Тут я вспомнил про его письмо. Вынул его и отдал ей.
– Можешь не вскрывать, – говорю я. – Банк поставит тебя в известность, сколько на сей раз.
– Оно адресовано тебе, – говорит она.
– Давай вскрой его, – говорю я. Она вскрыла, прочла и отдала его мне.
«Дорогой племянник, – говорилось в нем, – ты будешь рад узнать, что предо мной открывается некая возможность, относительно которой по причинам, каковые я объясню тебе, входить в подробности я не стану, пока мне не представится возможность осведомить тебя обо всем, не подвергаясь риску. Мой деловой опыт научил меня остерегаться и не доверять конфиденциальные сведения ничему более опосредствованному, нежели изустное слово, и крайние меры предосторожности, которые я принимаю, уже сами по себе должны дать тебе представление о ее блистательности. Незачем упоминать, что я исчерпывающе ознакомился со всеми ее фазами и без малейших колебаний могу сказать тебе, что это именно тот редкостный дар судьбы, который выпадает человеку раз в жизни, и теперь я ясно вижу перед собой близкое осуществление цели, к которой столь давно и неизменно стремлюсь, а именно окончательное приведение в порядок моих дел, что позволит мне вернуть в надлежащее положение ту семью, которой я имею честь быть последним представителем мужского пола, ту семью, к которой я всегда причислял твою благородную матушку и ее детей.

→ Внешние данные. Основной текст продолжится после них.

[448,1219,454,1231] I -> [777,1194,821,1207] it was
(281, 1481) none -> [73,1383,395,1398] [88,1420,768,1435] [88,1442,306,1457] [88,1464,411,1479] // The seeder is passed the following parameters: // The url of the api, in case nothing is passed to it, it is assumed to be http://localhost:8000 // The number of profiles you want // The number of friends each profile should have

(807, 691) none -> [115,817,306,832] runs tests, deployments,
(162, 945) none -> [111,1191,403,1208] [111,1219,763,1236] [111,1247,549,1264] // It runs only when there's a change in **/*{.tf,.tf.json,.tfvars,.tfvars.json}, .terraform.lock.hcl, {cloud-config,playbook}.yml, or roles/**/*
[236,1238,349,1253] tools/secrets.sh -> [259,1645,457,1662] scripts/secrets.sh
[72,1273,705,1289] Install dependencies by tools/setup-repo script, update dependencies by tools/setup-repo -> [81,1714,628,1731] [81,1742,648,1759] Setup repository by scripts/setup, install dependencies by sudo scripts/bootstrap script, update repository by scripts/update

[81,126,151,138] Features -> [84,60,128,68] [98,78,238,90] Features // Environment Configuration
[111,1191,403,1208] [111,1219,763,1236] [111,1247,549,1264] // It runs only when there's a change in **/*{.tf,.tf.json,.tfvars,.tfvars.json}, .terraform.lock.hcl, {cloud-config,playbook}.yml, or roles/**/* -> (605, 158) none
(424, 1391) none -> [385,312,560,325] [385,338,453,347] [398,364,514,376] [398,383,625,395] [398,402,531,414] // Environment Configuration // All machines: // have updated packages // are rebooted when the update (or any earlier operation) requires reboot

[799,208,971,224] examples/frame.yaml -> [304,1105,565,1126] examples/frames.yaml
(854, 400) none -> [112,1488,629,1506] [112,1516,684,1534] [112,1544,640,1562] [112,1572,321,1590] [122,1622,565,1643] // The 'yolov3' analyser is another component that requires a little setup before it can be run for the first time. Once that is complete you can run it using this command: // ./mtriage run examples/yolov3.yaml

При настоящем положении вещей я не вполне в состоянии извлечь из этой возможности все, что она сулит, но, желая ограничиться пределами только нашего семейного круга, я сегодня обращаюсь в банк твоей матушки за той незначительной суммой, которая мне необходима для восполнения моего первоначального вложения, и на которую, дабы поставить все на официальную ногу, я прилагаю вексель с обязательством выплачивать восемь процентов годовых. Незачем упоминать, что это – чистейшая формальность, долженствующая оградить твою матушку на тот нежданный случай, который всех нас подстерегает, поскольку человек – лишь игрушка судьбы. Ибо я, естественно, распоряжусь этой суммой как бы своей собственной, делая тем самым твою матушку сопричастной всем выгодам указанной возможности, которая, согласно моему исчерпывающему рассмотрению, представляет собой настоящее золотое дно – если ты извинишь банальность – чистейшей воды и блеска дивной красоты.